**Exercise requirements**
Look through the lines below and copy each one that includes "including".

**Data in this exercise**
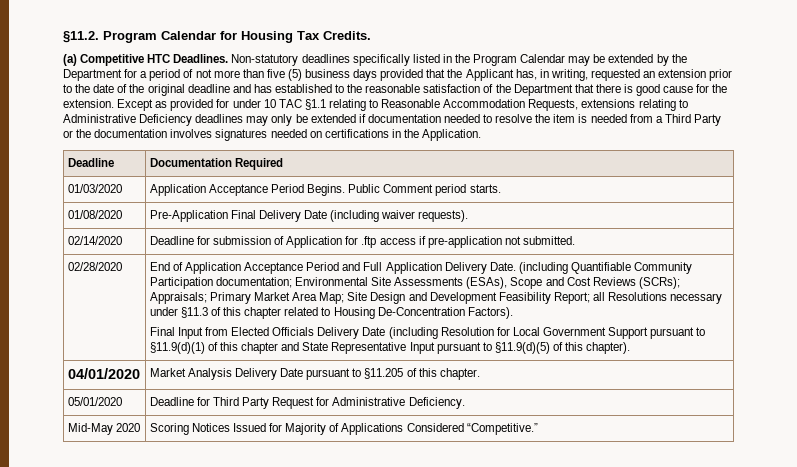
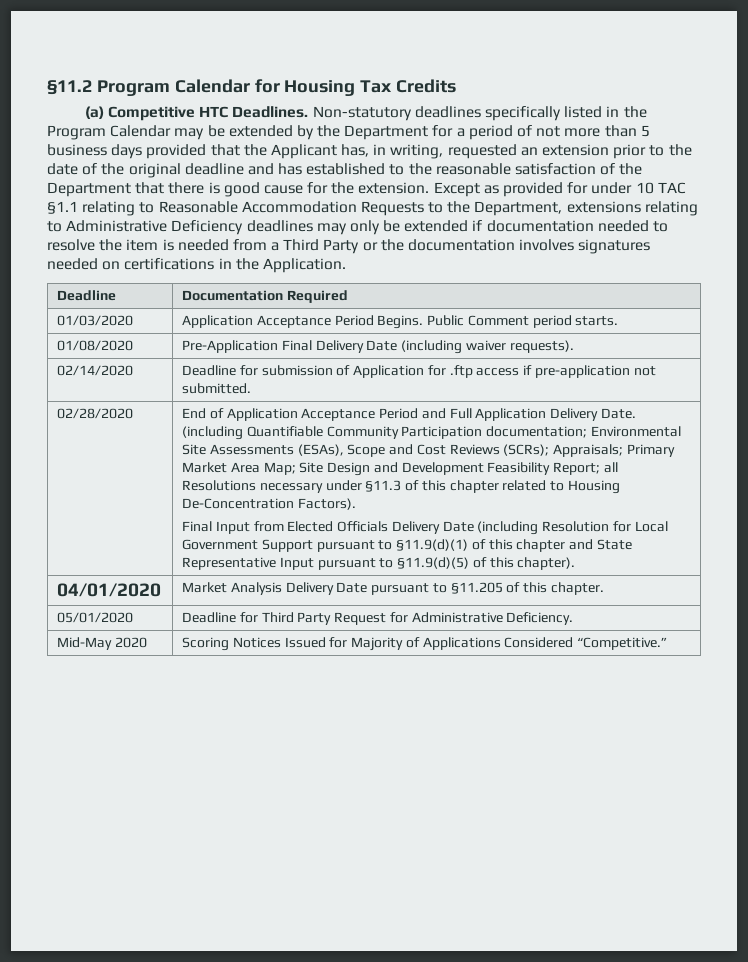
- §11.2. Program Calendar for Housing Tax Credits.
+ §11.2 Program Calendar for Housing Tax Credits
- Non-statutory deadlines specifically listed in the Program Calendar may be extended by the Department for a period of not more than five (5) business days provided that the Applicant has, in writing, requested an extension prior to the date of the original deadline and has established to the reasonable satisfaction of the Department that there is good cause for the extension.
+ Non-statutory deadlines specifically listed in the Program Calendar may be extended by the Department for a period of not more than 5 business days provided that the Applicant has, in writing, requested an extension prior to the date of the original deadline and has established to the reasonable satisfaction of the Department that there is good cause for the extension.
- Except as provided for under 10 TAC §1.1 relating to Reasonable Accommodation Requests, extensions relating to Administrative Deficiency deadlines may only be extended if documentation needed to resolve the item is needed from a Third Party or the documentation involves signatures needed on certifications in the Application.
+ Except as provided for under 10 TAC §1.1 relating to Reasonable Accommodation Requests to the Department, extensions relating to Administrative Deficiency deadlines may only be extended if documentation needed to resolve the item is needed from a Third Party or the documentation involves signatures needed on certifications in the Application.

==

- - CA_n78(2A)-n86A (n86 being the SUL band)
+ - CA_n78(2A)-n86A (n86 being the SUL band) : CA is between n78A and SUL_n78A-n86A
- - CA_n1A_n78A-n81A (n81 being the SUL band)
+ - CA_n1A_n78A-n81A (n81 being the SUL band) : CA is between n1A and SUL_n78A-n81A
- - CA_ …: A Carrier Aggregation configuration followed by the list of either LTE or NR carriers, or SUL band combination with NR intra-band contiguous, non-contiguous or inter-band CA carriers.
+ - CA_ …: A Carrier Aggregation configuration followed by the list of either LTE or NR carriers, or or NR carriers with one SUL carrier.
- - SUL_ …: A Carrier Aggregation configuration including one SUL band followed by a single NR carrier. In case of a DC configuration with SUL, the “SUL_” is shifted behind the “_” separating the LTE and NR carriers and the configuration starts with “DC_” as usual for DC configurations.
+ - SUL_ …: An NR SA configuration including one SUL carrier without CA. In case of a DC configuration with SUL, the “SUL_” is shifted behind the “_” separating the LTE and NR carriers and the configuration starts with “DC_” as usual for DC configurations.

==

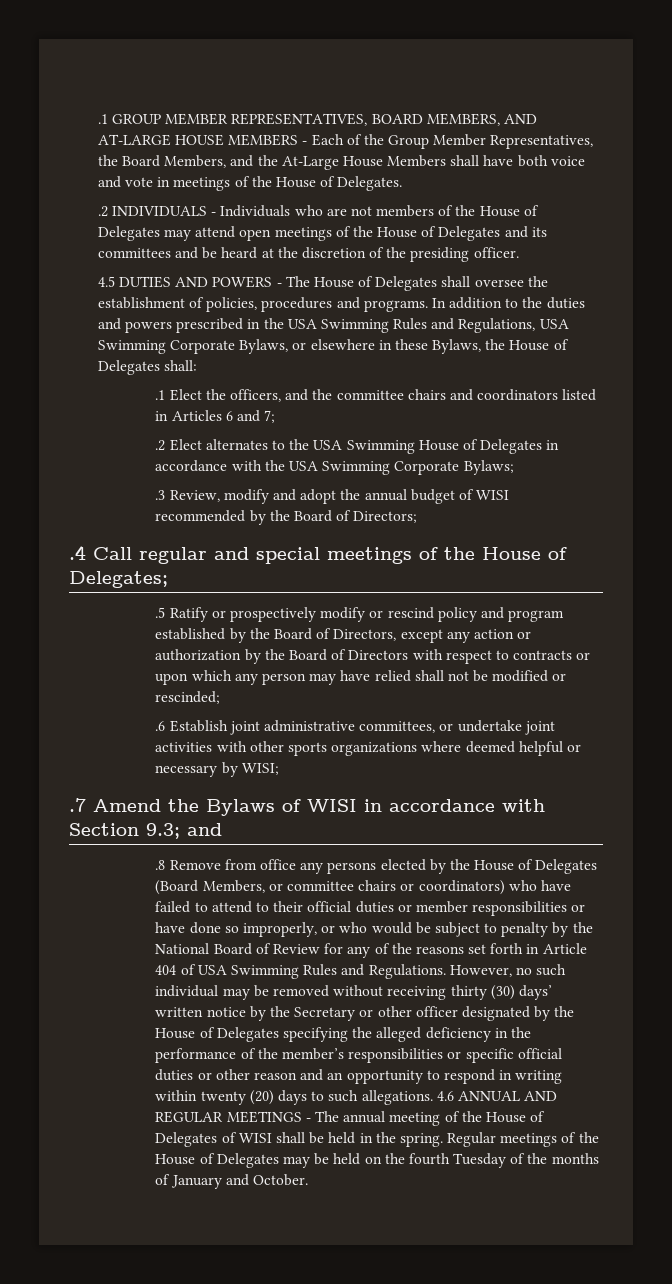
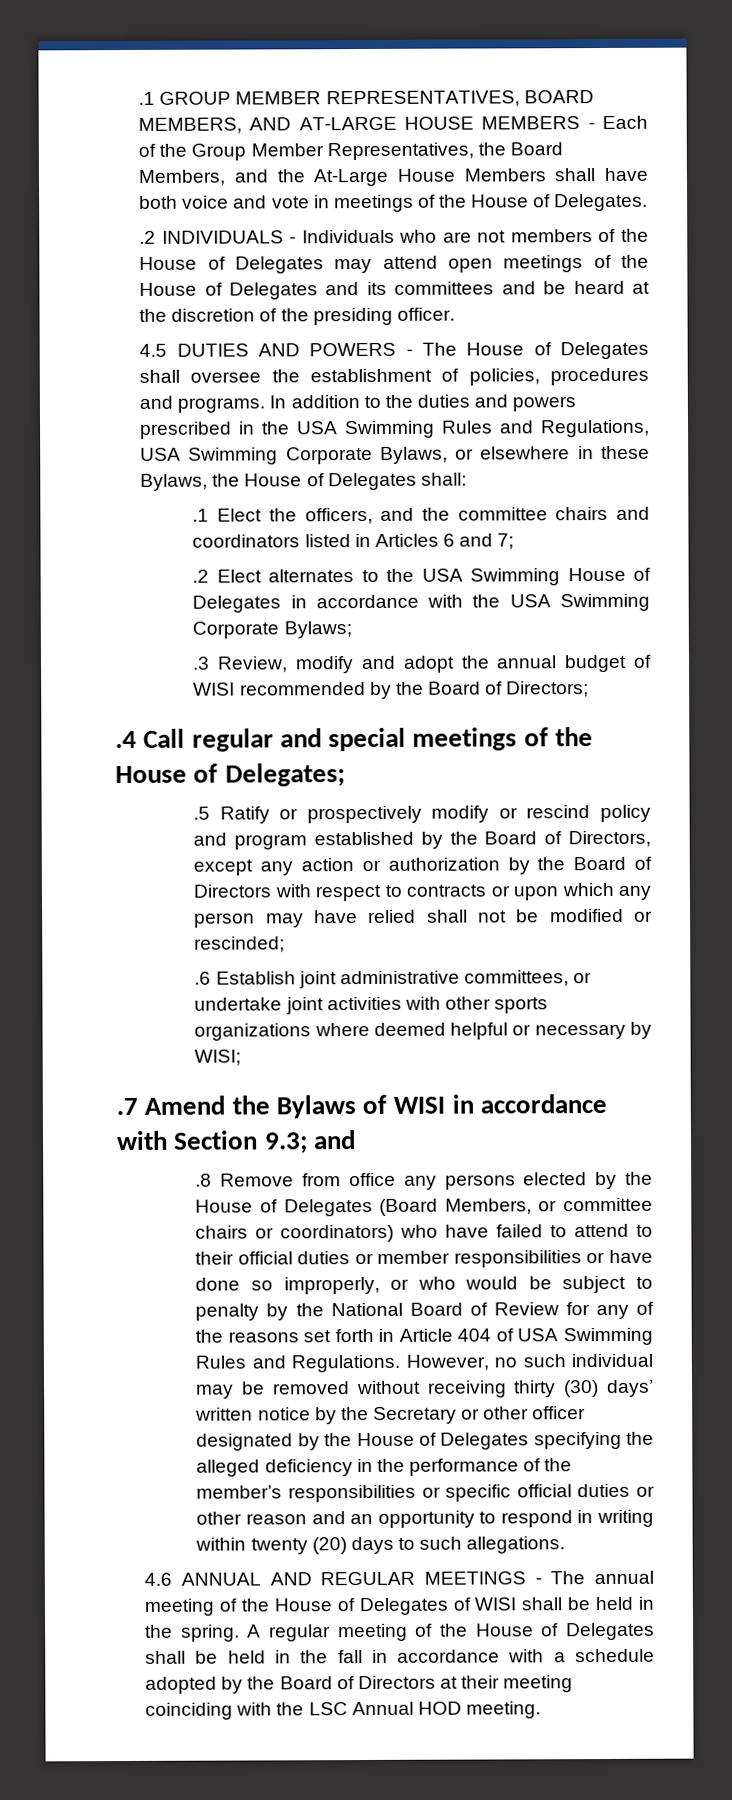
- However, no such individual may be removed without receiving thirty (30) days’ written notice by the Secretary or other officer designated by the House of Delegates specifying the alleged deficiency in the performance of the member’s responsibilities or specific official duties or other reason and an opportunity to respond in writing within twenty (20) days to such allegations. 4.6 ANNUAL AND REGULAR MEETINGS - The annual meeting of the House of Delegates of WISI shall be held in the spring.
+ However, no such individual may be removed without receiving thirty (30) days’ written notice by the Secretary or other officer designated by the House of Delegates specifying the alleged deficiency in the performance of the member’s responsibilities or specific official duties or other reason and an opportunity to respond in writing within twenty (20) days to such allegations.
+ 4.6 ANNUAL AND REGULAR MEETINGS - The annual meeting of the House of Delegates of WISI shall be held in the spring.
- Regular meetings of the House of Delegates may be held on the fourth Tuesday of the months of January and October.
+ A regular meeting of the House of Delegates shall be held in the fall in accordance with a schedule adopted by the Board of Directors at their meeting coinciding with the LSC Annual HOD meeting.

**Result for this exercise**
- - SUL_ …: A Carrier Aggregation configuration including one SUL band followed by a single NR carrier. In case of a DC configuration with SUL, the “SUL_” is shifted behind the “_” separating the LTE and NR carriers and the configuration starts with “DC_” as usual for DC configurations.
+ - SUL_ …: An NR SA configuration including one SUL carrier without CA. In case of a DC configuration with SUL, the “SUL_” is shifted behind the “_” separating the LTE and NR carriers and the configuration starts with “DC_” as usual for DC configurations.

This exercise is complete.